REVEALED: How Self-Hating Jew George Soros And Radical Anti-Israel Activist Linda Sarsour Helped Zohran Mamdani’s Ascendancy

In late September 2017, a photo posted to Facebook from a losing City Council race in Bay Ridge seemed unremarkable: a group of campaign volunteers kneeling on a Brooklyn sidewalk, fists raised, rallying behind Palestinian-American pastor Khader El-Yateem.

But that image — featuring activist Linda Sarsour in her trademark hijab and a young organizer named Zohran Mamdani — would, years later, come to symbolize the quiet beginnings of a political operation now sitting on the cusp of City Hall.

Eight years on, Mamdani — a self-described socialist, State Assembly member from Queens, and now the Democratic nominee for mayor — is the product of what critics describe as a sophisticated, well-funded coalition blending progressive activism, Muslim civic engagement networks, and traditional party infrastructure.

A Fox News Digital investigation published Monday traces how that network — anchored by two Sarsour-linked nonprofits, MPower Change and Emgage Action — helped build Mamdani’s rise from campus activist to front-runner in the nation’s largest city.

According to the report, more than 100 groups have thrown their weight behind Mamdani’s political ascent, including socialist organizers, labor affiliates, and Muslim advocacy groups.

At the center are MPower Change, founded by Sarsour in 2015, and Emgage Action, a national civic group promoting Muslim voter turnout. Together, the organizations have received roughly $2.5 million in recent years from philanthropies tied to billionaire financier George Soros’s Open Society Foundations, according to tax filings cited in the report.

An Open Society spokesperson told Fox News Digital that the grants “support peaceful democratic participation and human rights” and “occurred years before the mayoral race,” emphasizing that the foundation does not fund political candidates.

Still, the investigation outlines a coalition of roughly 30 ethnic and religious groups — from the Council on American-Islamic Relations’ political wing to Desis Rising Up and Moving — that have funneled volunteers, canvassers, and digital muscle into Mamdani’s campaigns.

What began as local organizing in Brooklyn evolved into a blueprint for Muslim political power inside the Democratic Party. Sarsour’s Muslim Democratic Club of New York, co-founded in 2013, became an incubator for progressive candidates and a launchpad for Mamdani himself, who joined the group’s board in 2018.

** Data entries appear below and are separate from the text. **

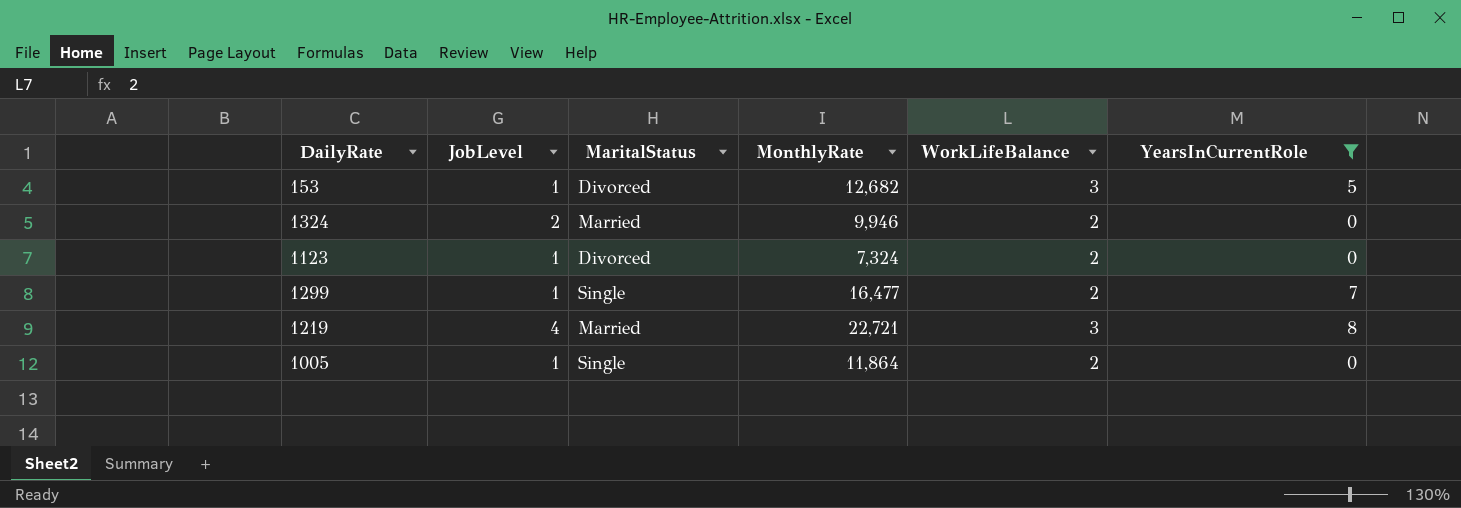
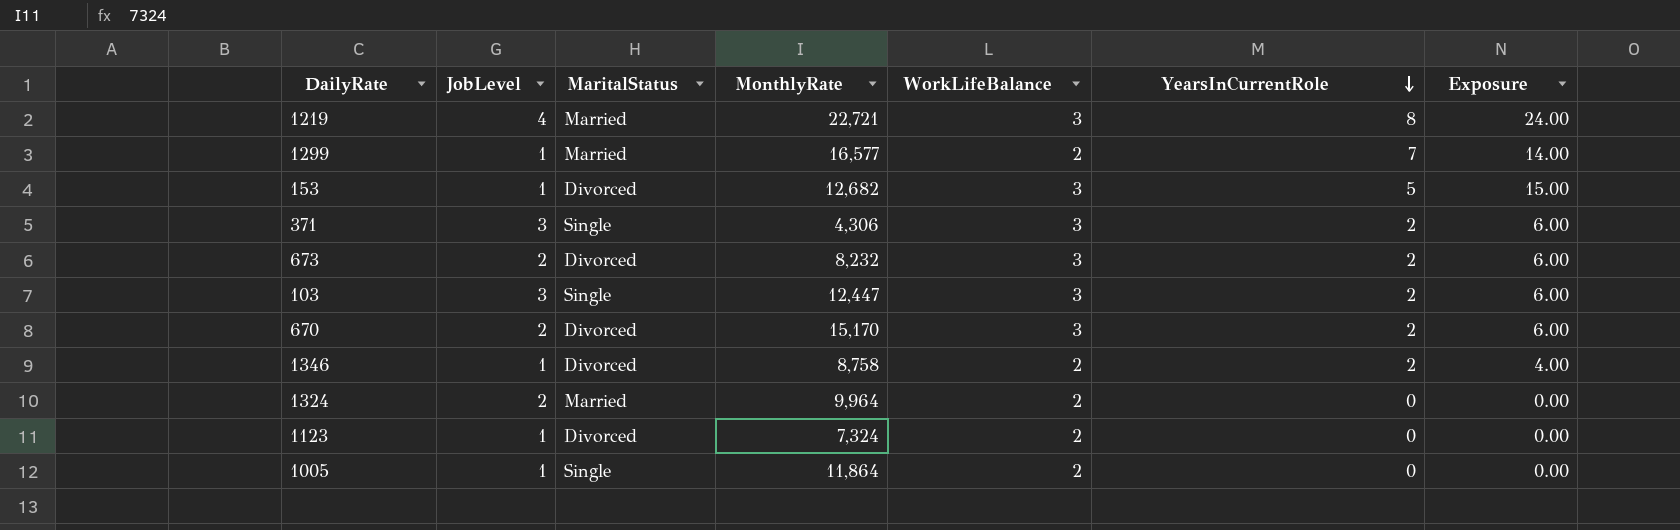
filter: YearsInCurrentRole != 2 -> none
row order: none -> YearsInCurrentRole descending
column Exposure | formula: none -> [WorkLifeBalance] * [YearsInCurrentRole]
1299 | MaritalStatus: Single -> Married
1299 | MonthlyRate: 16,477 -> 16,577
1324 | MonthlyRate: 9,946 -> 9,964

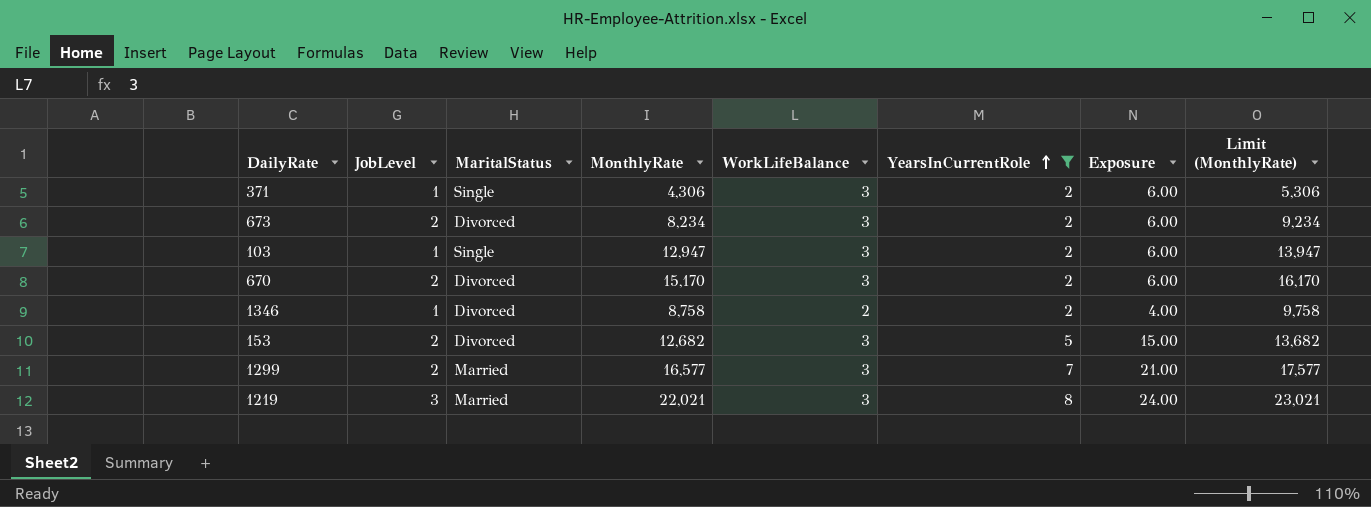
filter: none -> YearsInCurrentRole != 0
row order: YearsInCurrentRole descending -> YearsInCurrentRole ascending
column Limit (MonthlyRate) | formula: none -> [MonthlyRate] + 1000
371 | JobLevel: 3 -> 1
673 | MonthlyRate: 8,232 -> 8,234
103 | JobLevel: 3 -> 1
103 | MonthlyRate: 12,447 -> 12,947
153 | JobLevel: 1 -> 2
1299 | JobLevel: 1 -> 2
1299 | WorkLifeBalance: 2 -> 3
1299 | Exposure: 14.00 -> 21.00
1219 | JobLevel: 4 -> 3
1219 | MonthlyRate: 22,721 -> 22,021

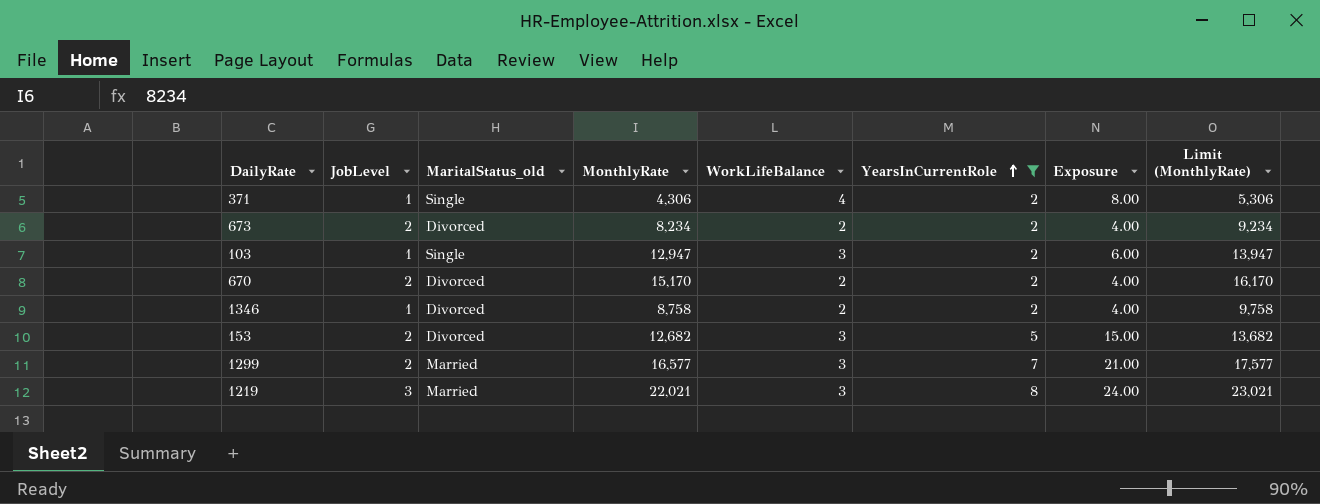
column name: MaritalStatus -> MaritalStatus_old
371 | WorkLifeBalance: 3 -> 4
371 | Exposure: 6.00 -> 8.00
673 | WorkLifeBalance: 3 -> 2
673 | Exposure: 6.00 -> 4.00
670 | WorkLifeBalance: 3 -> 2
670 | Exposure: 6.00 -> 4.00

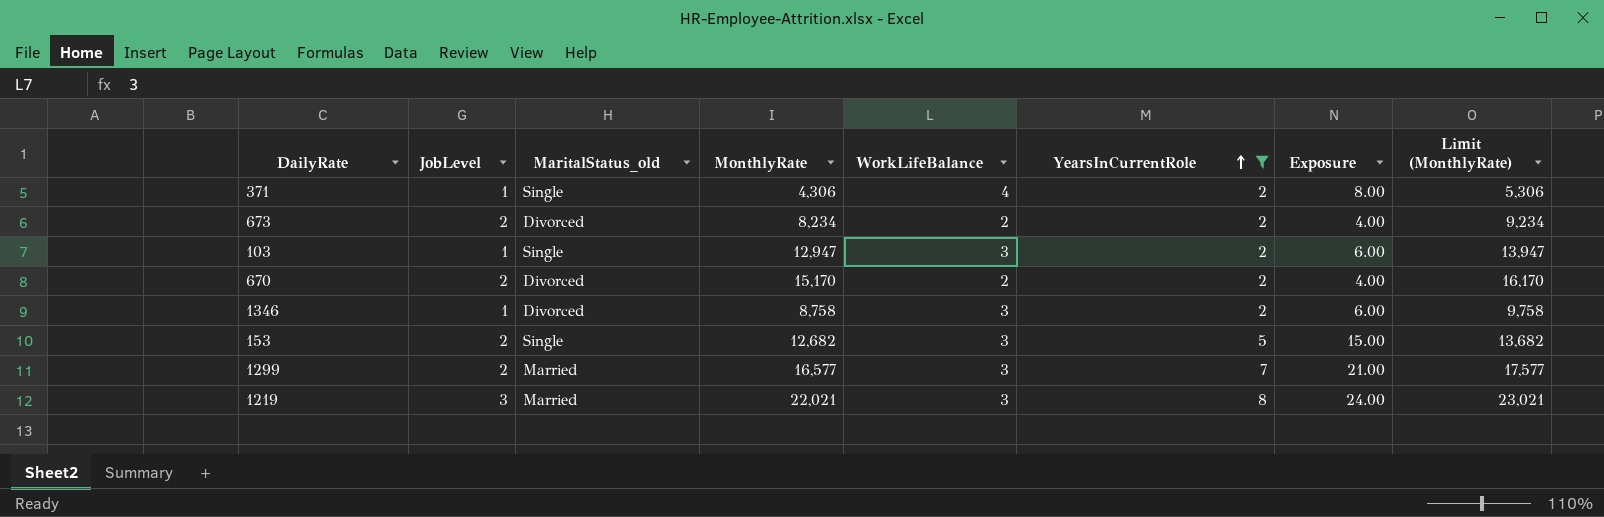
1346 | WorkLifeBalance: 2 -> 3
1346 | Exposure: 4.00 -> 6.00
153 | MaritalStatus_old: Divorced -> Single

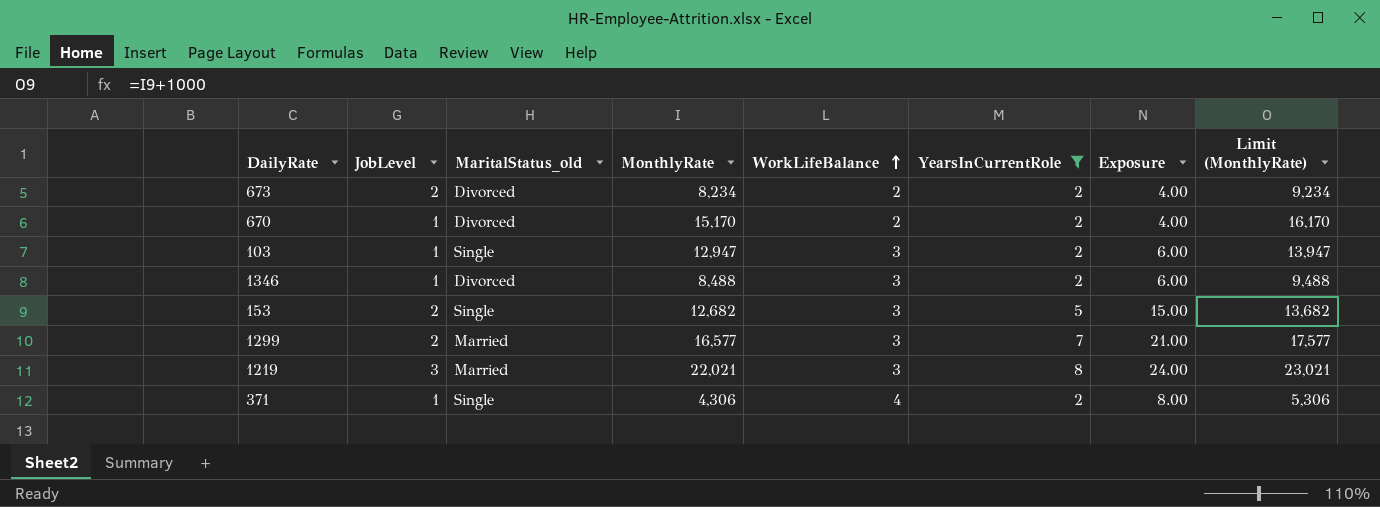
row order: YearsInCurrentRole ascending -> WorkLifeBalance ascending
670 | JobLevel: 2 -> 1
1346 | MonthlyRate: 8,758 -> 8,488
1346 | Limit (MonthlyRate): 9,758 -> 9,488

By then, the infrastructure was in place: voter databases, donor networks, and message discipline modeled on professional campaign operations — all under the banner of “Muslim empowerment.”

In 2020, Mamdani won his first race for the State Assembly. That victory cemented him as one of the rising stars of the Democratic Socialists of America and one of the most prominent Muslim elected officials in the state.

Now, with the backing of MPower Change, Emgage Action, and a web of progressive PACs, he’s mounting a full-scale challenge to New York’s Democratic establishment.

The network’s success has raised eyebrows — and alarms — across the political spectrum.

“This isn’t grassroots spontaneity,” said Dalia Al-Aqidi, an Iraqi-American journalist and congressional candidate in Minnesota, who has sparred with members of the same political orbit. “It’s an engineered movement that fuses socialist activism with Islamist organizing, funded by millions in foundation grants.”

The Fox News investigation also details Mamdani’s relationships with several controversial clerics, including Imam Siraj Wahhaj, a Brooklyn preacher who once served as a character witness for the “Blind Sheikh” convicted in the 1993 World Trade Center bombing.

Mamdani recently visited Wahhaj’s mosque in Bedford-Stuyvesant and later called him “one of the nation’s foremost Muslim leaders.” The visit drew criticism from Jewish and Christian groups after videos resurfaced of Wahhaj using incendiary rhetoric in past sermons.

Mamdani has not publicly addressed the controversy, and his campaign declined to respond to multiple media inquiries.

Financial disclosures cited in the report show MPower Change and Emgage Action drawing from a constellation of liberal foundations — including the Ford Foundation, MacArthur Foundation, and Tides Foundation — whose combined contributions to Muslim and South Asian civic groups exceeded $40 million since 2021.

Those funds have powered what Emgage calls its “Defend and Advance” campaign, which also supports candidates such as Virginia Lt. Gov. Ghazala Hashmi and Dearborn Mayor Abdullah Hammoud.